● **Task goal**
Would you restate the full listing word for word and omit its pictures?

● **Records supplied**
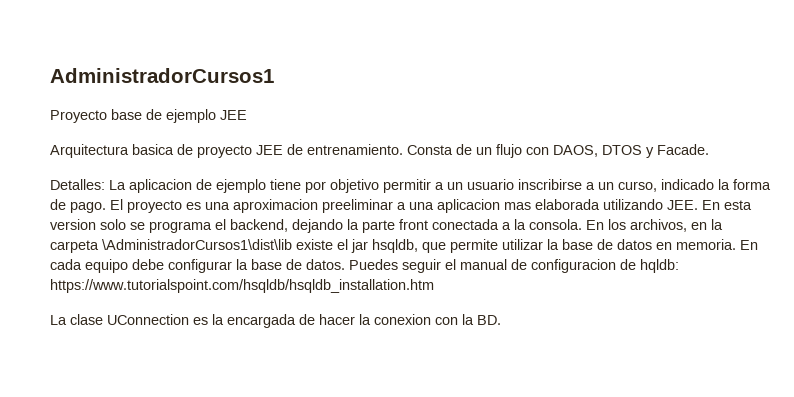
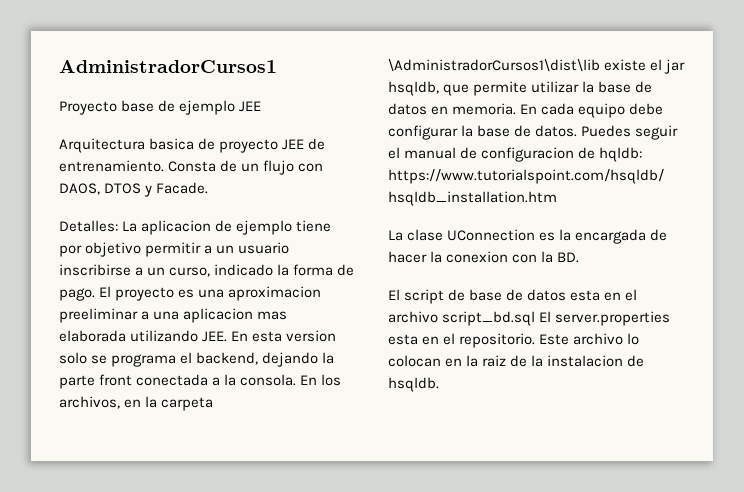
(501, 320) none -> [388,289,638,304] [388,311,671,326] [388,333,640,348] [388,355,645,367] [388,377,439,392] // El script de base de datos esta en el archivo script_bd.sql El server.properties esta en el repositorio. Este archivo lo colocan en la raiz de la instalacion de hsqldb.

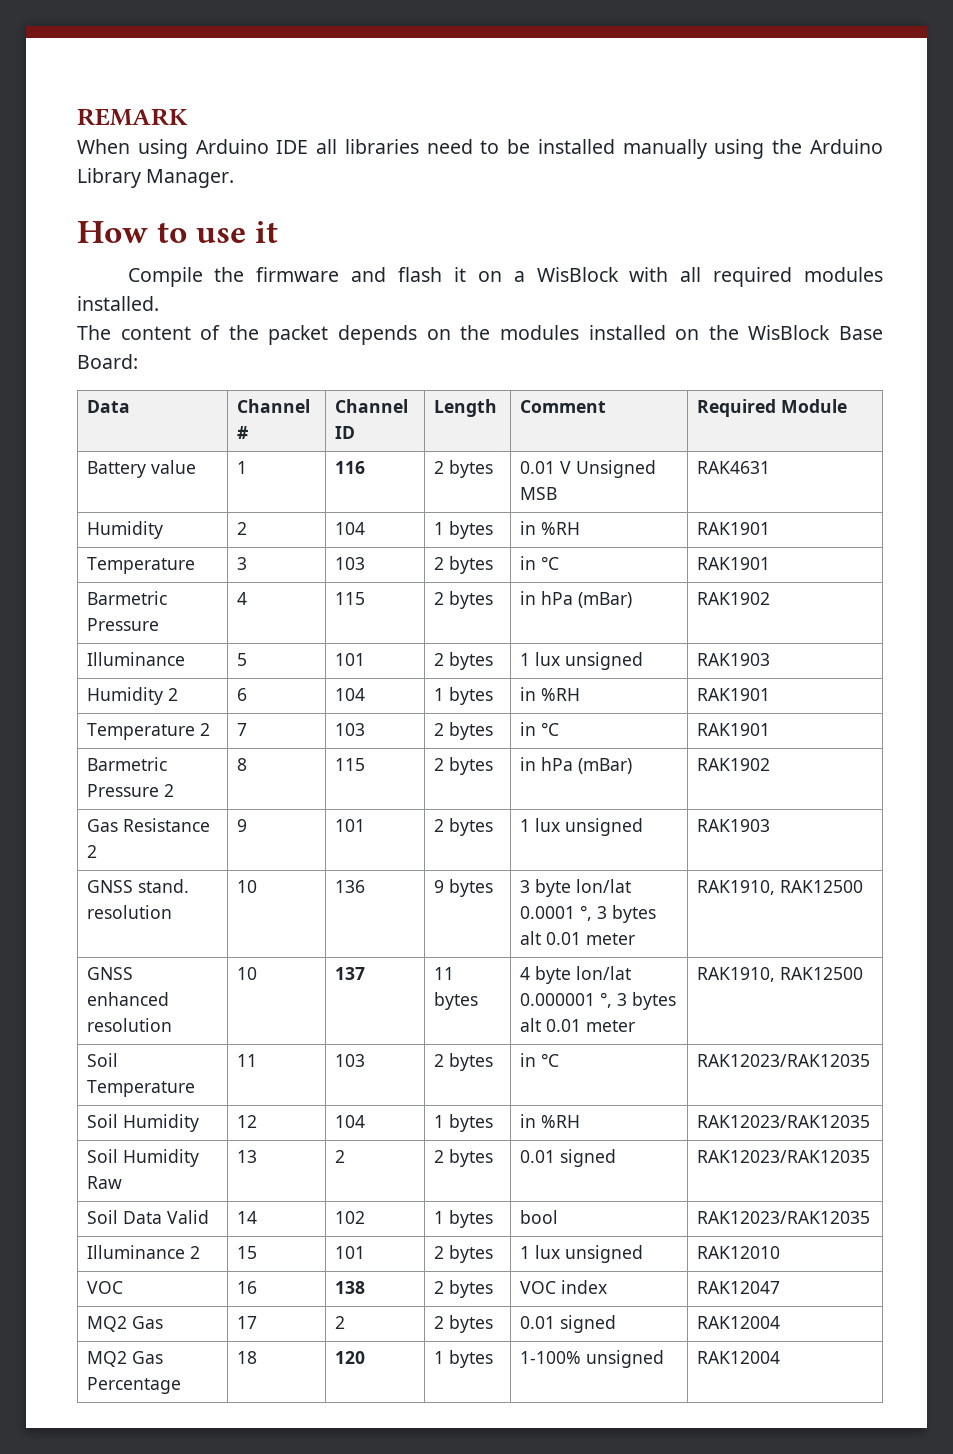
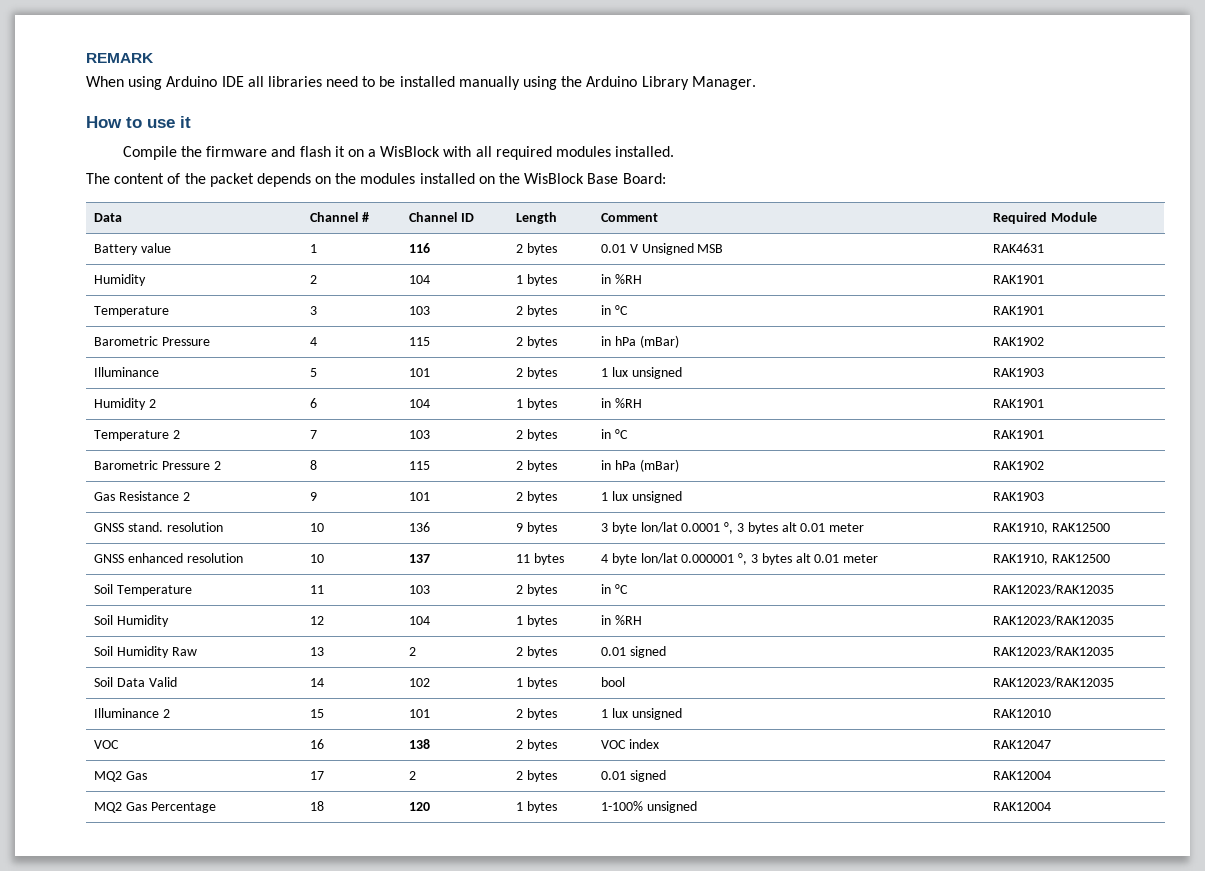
[87,591,168,605] Barmetric -> [94,336,159,346] Barometric
[87,757,168,771] Barmetric -> [94,460,159,470] Barometric

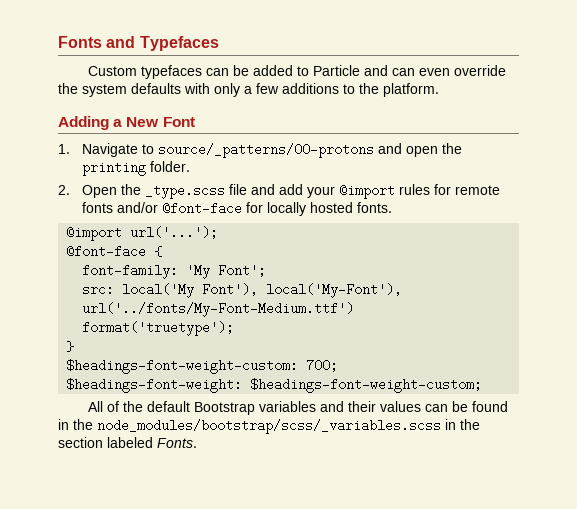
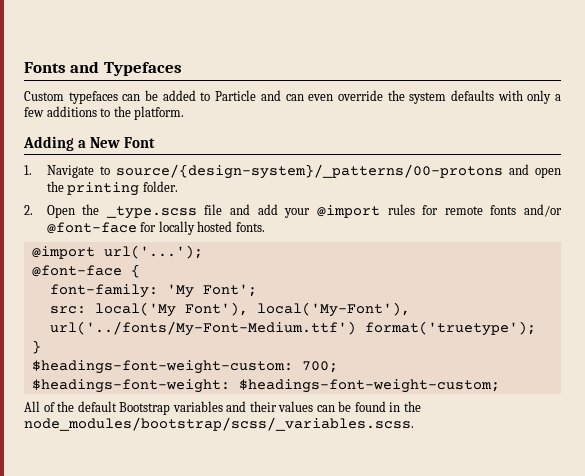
[157,143,374,158] source/_patterns/00-protons -> [115,164,503,179] source/{design-system}/_patterns/00-protons
[97,419,480,434] [58,437,197,448] node_modules/bootstrap/scss/_variables.scss in the section labeled Fonts. -> [24,417,414,431] node_modules/bootstrap/scss/_variables.scss.

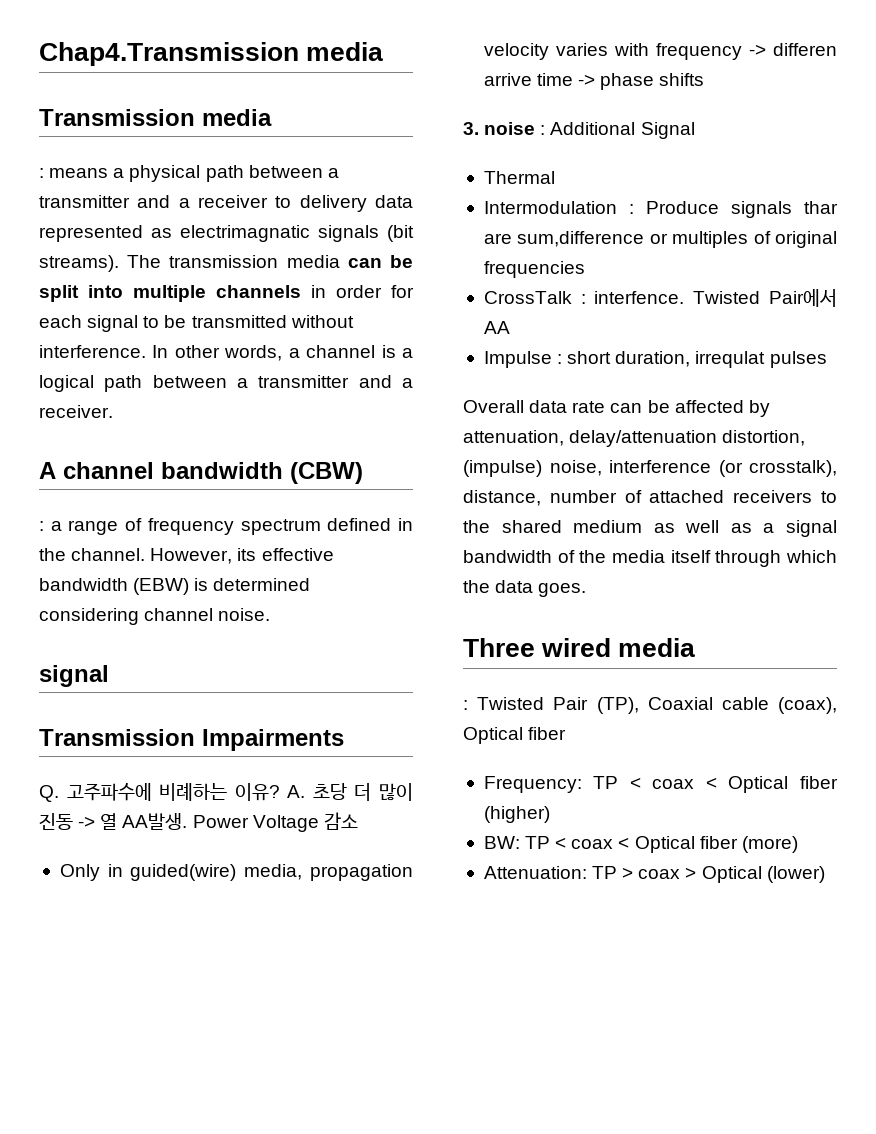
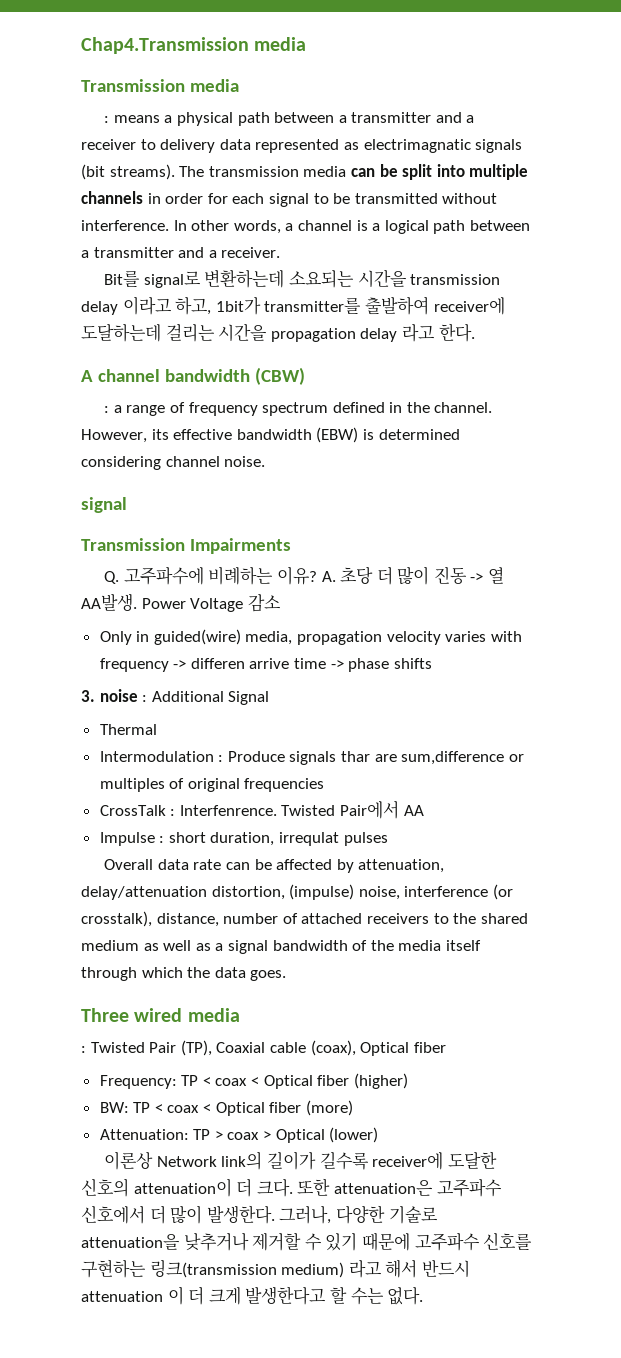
(113, 411) none -> [104,269,501,288] [81,296,505,315] [81,323,475,342] // Bit를 signal로 변환하는데 소요되는 시간을 transmission delay 이라고 하고, 1bit가 transmitter를 출발하여 receiver에 도달하는데 걸리는 시간을 propagation delay 라고 한다.
[594,291,685,304] interfence. -> [179,805,277,816] Interfenrence.
(825, 874) none -> [104,1151,497,1170] [81,1178,502,1197] [81,1205,438,1224] [81,1232,533,1251] [81,1259,470,1278] [81,1286,424,1305] // 이론상 Network link의 길이가 길수록 receiver에 도달한 신호의 attenuation이 더 크다. 또한 attenuation은 고주파수 신호에서 더 많이 발생한다. 그러나, 다양한 기술로 attenuation을 낮추거나 제거할 수 있기 때문에 고주파수 신호를 구현하는 링크(transmission medium) 라고 해서 반드시 attenuation 이 더 크게 발생한다고 할 수는 없다.

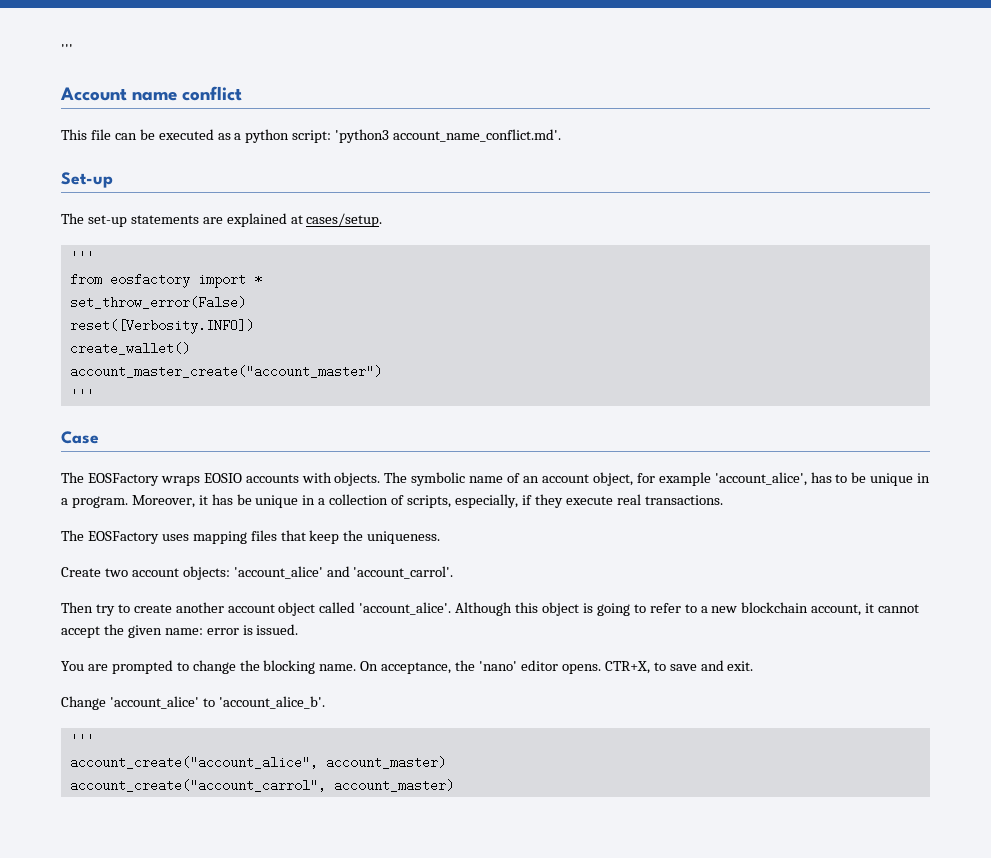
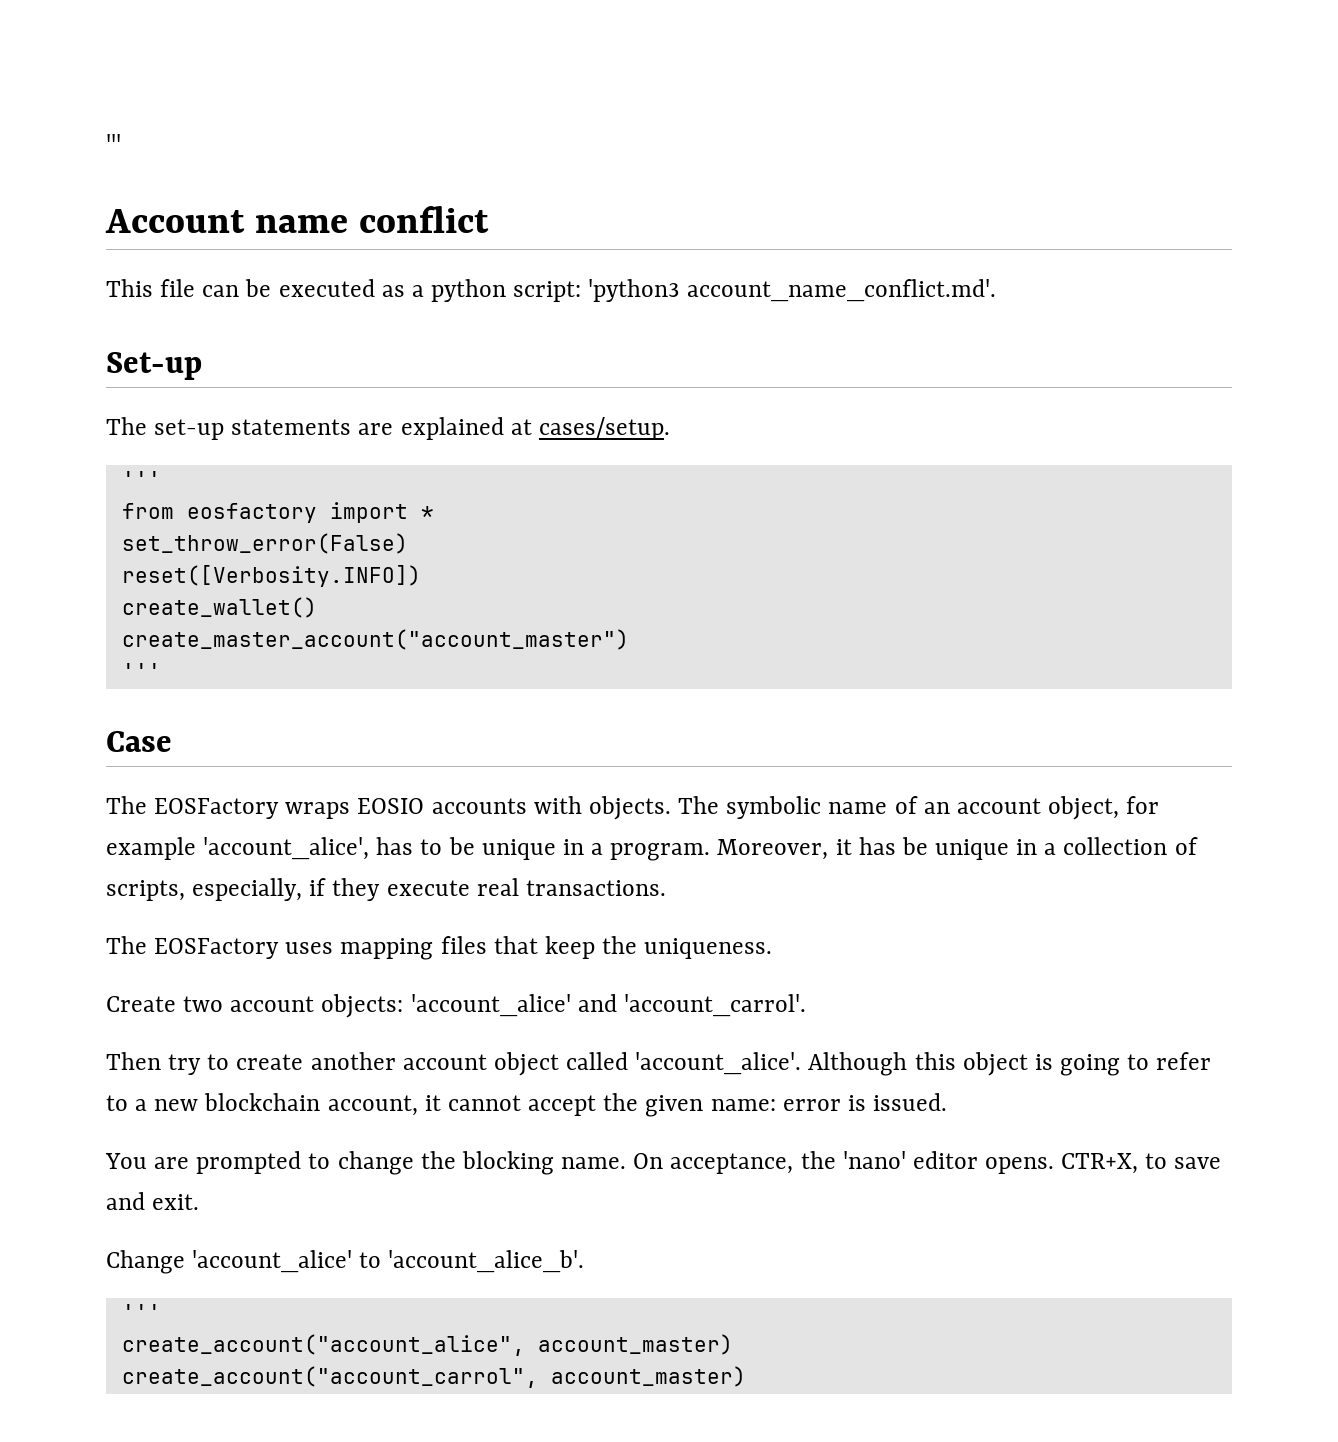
[69,365,382,378] account_master_create("account_master") -> [121,629,629,650] create_master_account("account_master")
[69,756,318,769] account_create("account_alice", -> [121,1334,525,1356] create_account("account_alice",
[69,779,326,792] account_create("account_carrol", -> [121,1366,538,1388] create_account("account_carrol",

● **Answer to the exercise**
(501, 320) none -> [388,289,638,304] [388,311,671,326] [388,333,640,348] [388,355,645,367] [388,377,439,392] // El script de base de datos esta en el archivo script_bd.sql El server.properties esta en el repositorio. Este archivo lo colocan en la raiz de la instalacion de hsqldb.

[87,591,168,605] Barmetric -> [94,336,159,346] Barometric
[87,757,168,771] Barmetric -> [94,460,159,470] Barometric

[157,143,374,158] source/_patterns/00-protons -> [115,164,503,179] source/{design-system}/_patterns/00-protons
[97,419,480,434] [58,437,197,448] node_modules/bootstrap/scss/_variables.scss in the section labeled Fonts. -> [24,417,414,431] node_modules/bootstrap/scss/_variables.scss.

(113, 411) none -> [104,269,501,288] [81,296,505,315] [81,323,475,342] // Bit를 signal로 변환하는데 소요되는 시간을 transmission delay 이라고 하고, 1bit가 transmitter를 출발하여 receiver에 도달하는데 걸리는 시간을 propagation delay 라고 한다.
[594,291,685,304] interfence. -> [179,805,277,816] Interfenrence.
(825, 874) none -> [104,1151,497,1170] [81,1178,502,1197] [81,1205,438,1224] [81,1232,533,1251] [81,1259,470,1278] [81,1286,424,1305] // 이론상 Network link의 길이가 길수록 receiver에 도달한 신호의 attenuation이 더 크다. 또한 attenuation은 고주파수 신호에서 더 많이 발생한다. 그러나, 다양한 기술로 attenuation을 낮추거나 제거할 수 있기 때문에 고주파수 신호를 구현하는 링크(transmission medium) 라고 해서 반드시 attenuation 이 더 크게 발생한다고 할 수는 없다.

[69,365,382,378] account_master_create("account_master") -> [121,629,629,650] create_master_account("account_master")
[69,756,318,769] account_create("account_alice", -> [121,1334,525,1356] create_account("account_alice",
[69,779,326,792] account_create("account_carrol", -> [121,1366,538,1388] create_account("account_carrol",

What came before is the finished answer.